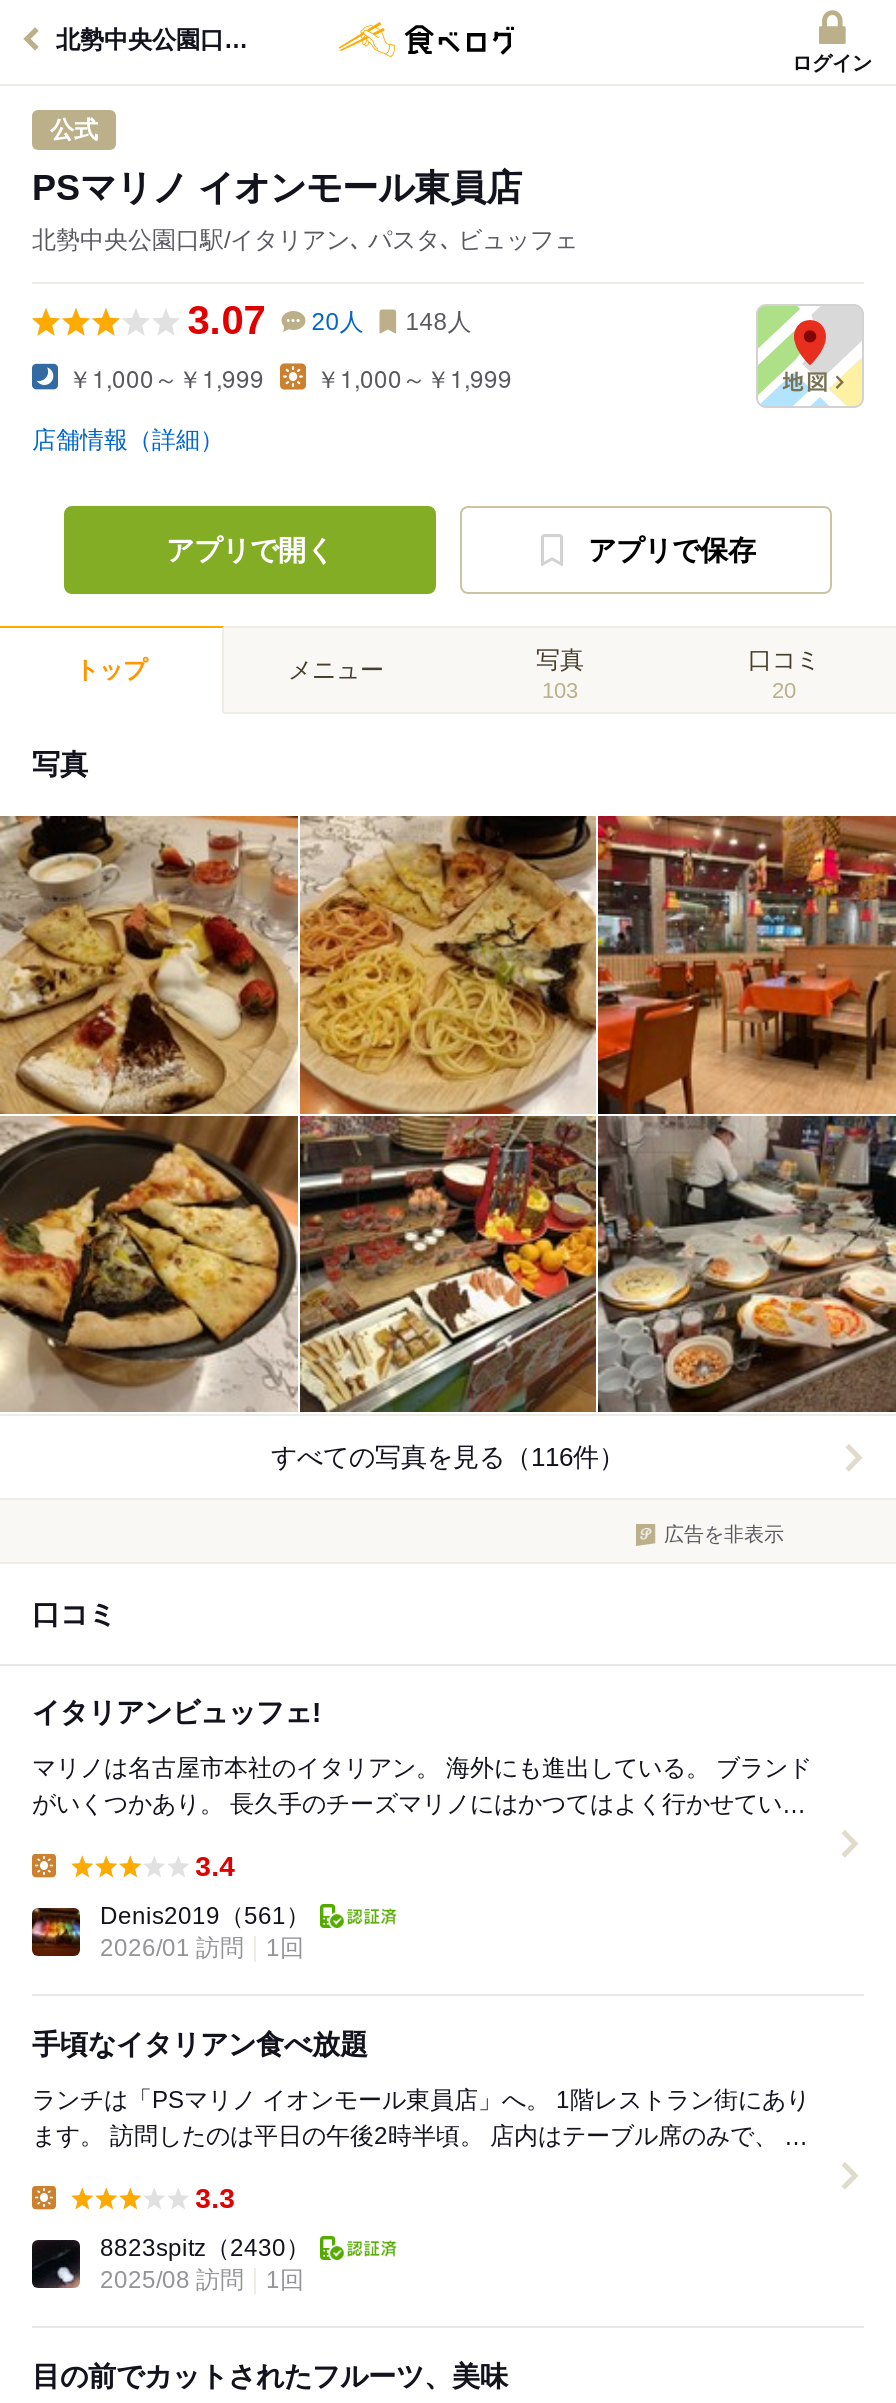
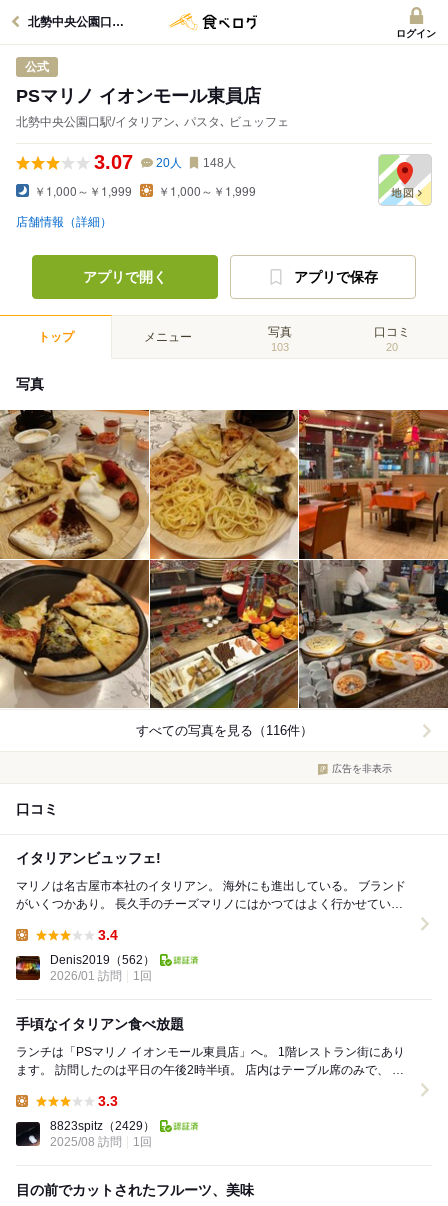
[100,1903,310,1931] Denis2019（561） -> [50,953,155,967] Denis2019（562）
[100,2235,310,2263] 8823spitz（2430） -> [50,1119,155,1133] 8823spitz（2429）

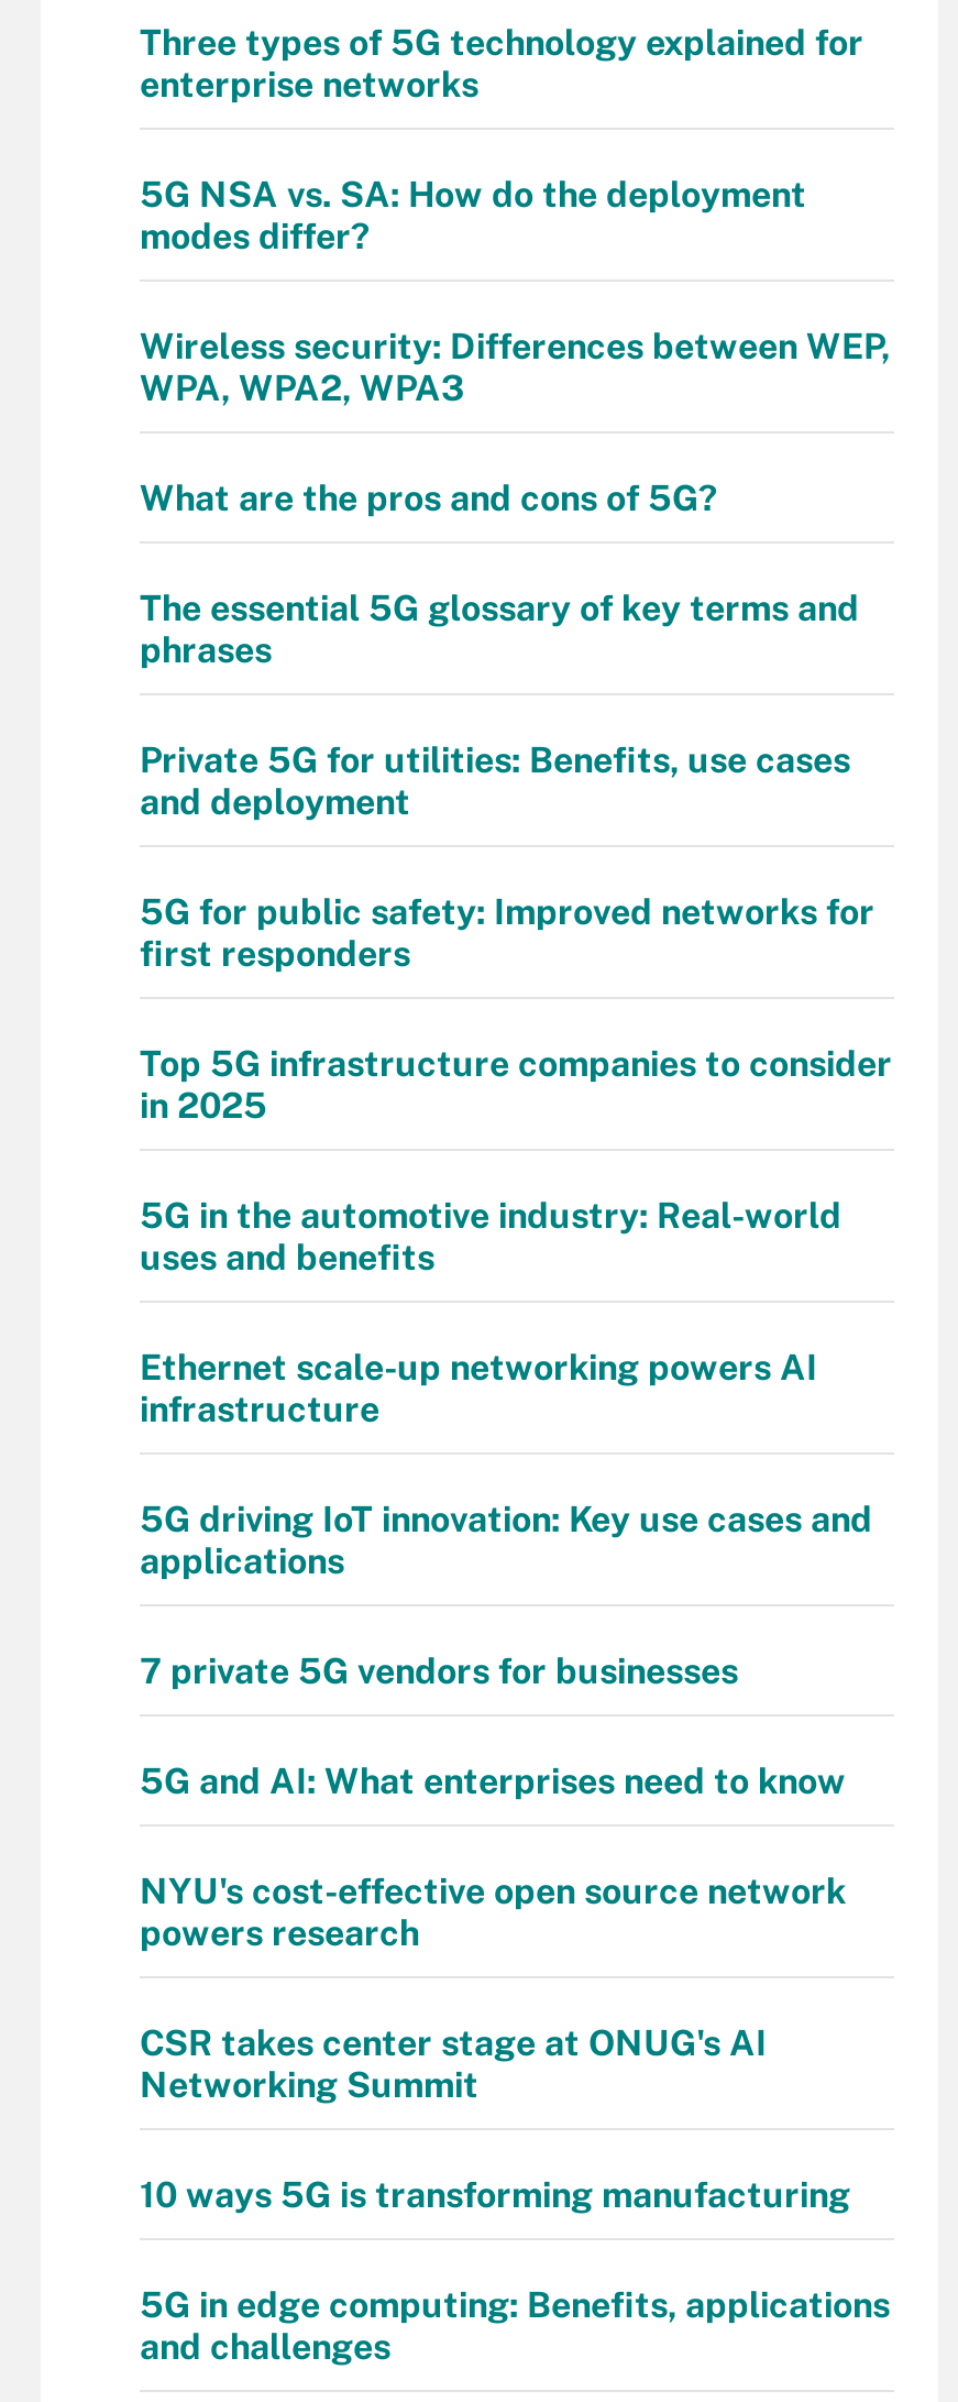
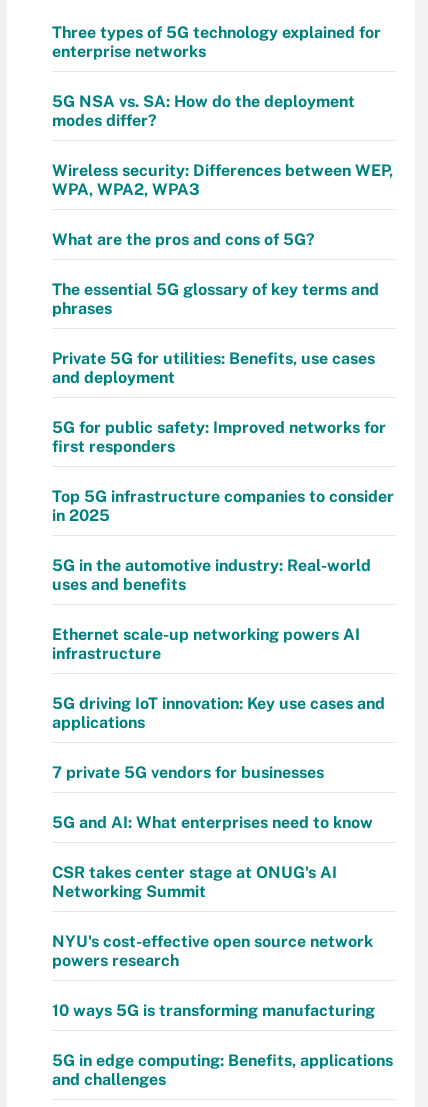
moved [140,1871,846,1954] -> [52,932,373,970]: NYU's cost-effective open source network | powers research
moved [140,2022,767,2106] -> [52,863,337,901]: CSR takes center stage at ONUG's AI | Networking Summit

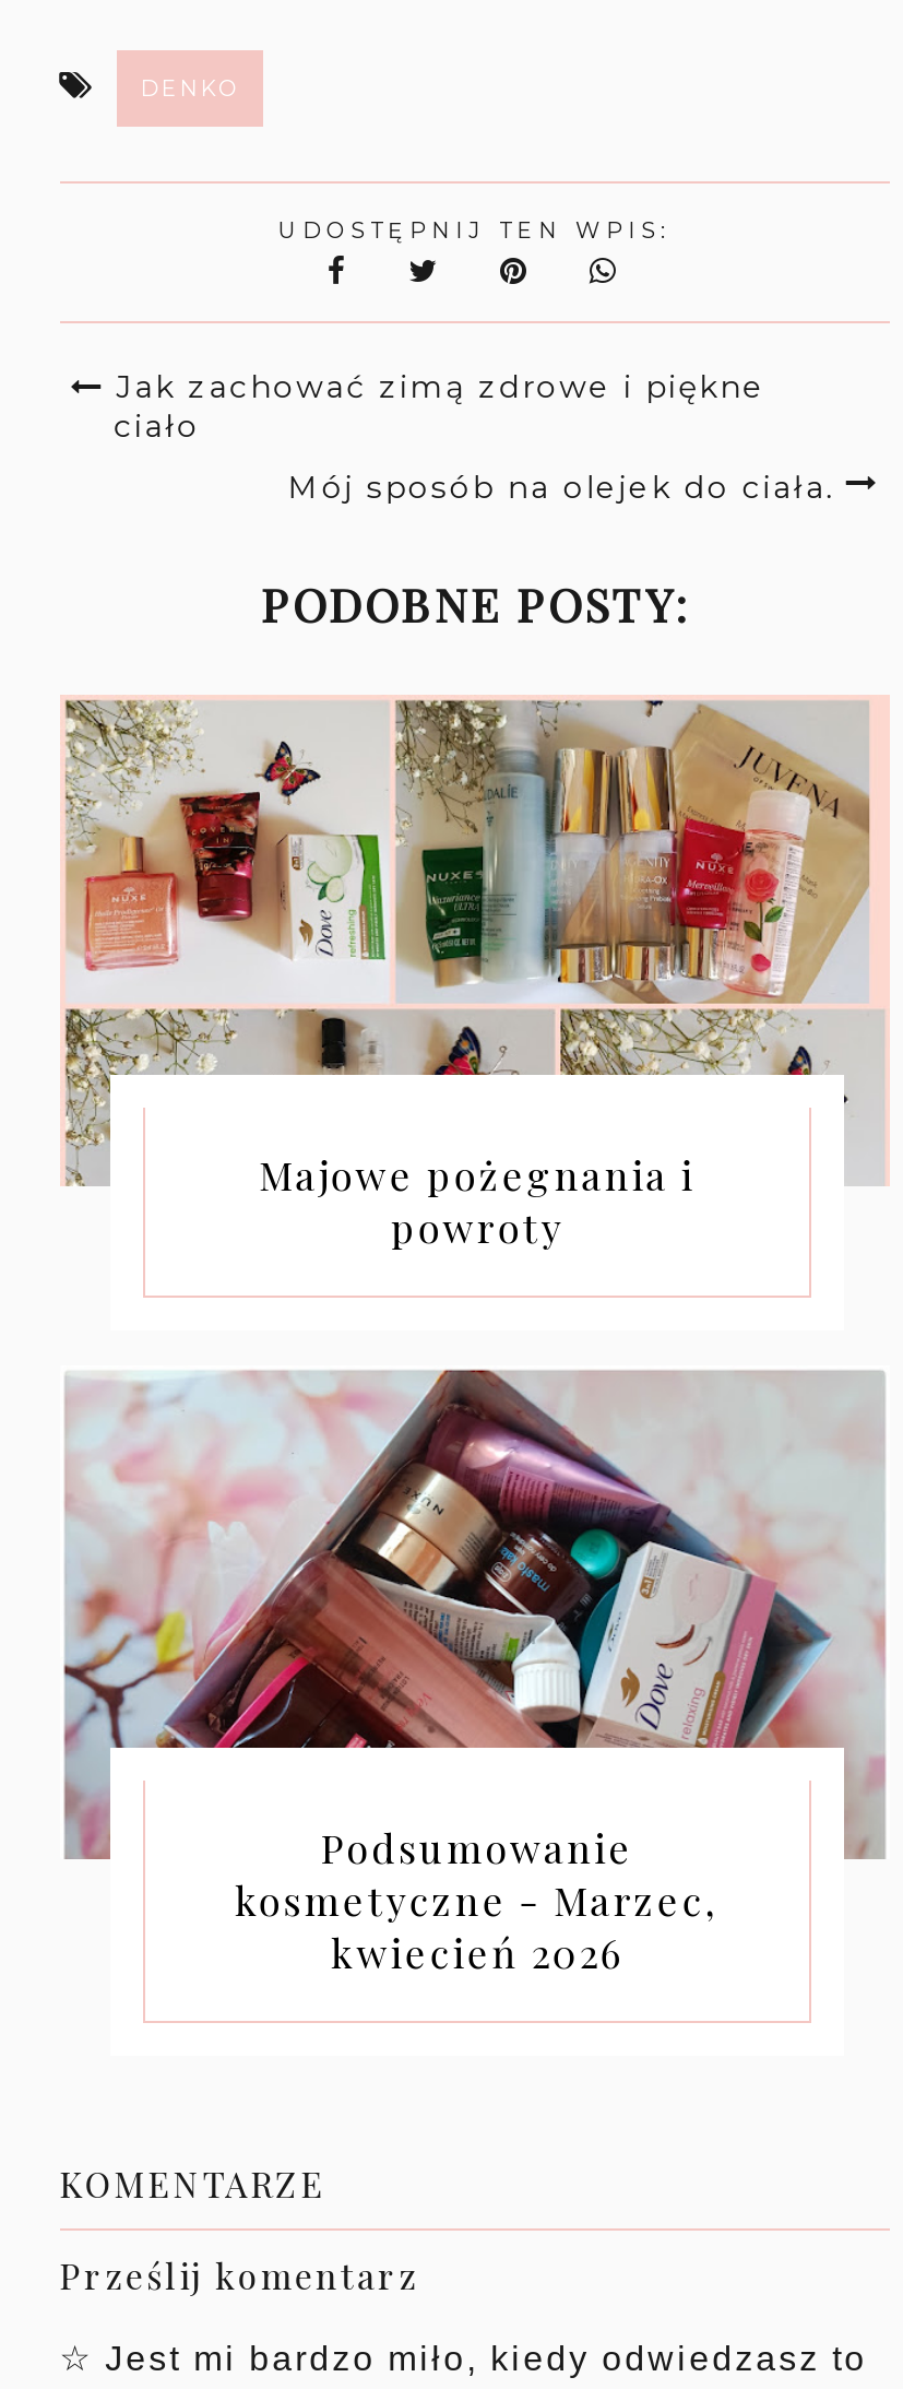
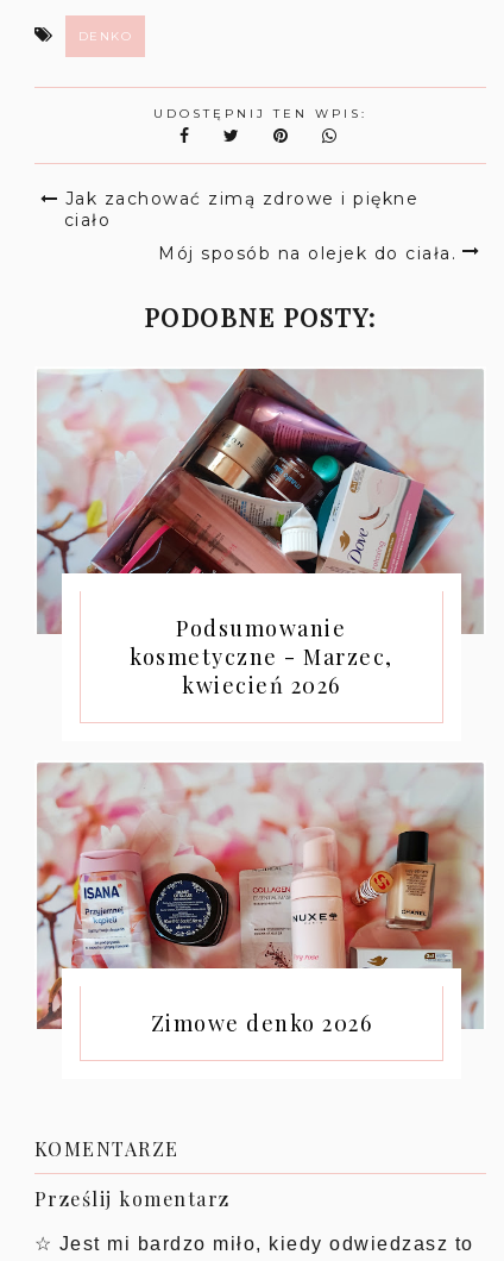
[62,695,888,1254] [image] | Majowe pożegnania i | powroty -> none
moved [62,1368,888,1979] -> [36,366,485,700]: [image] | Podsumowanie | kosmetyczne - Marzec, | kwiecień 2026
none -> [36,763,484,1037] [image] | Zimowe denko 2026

§ **About this exercise**:
Using the entries above, work out how many lines contain the string "moved". Respond with that number alone.

§ **Reply to the exercise**:
3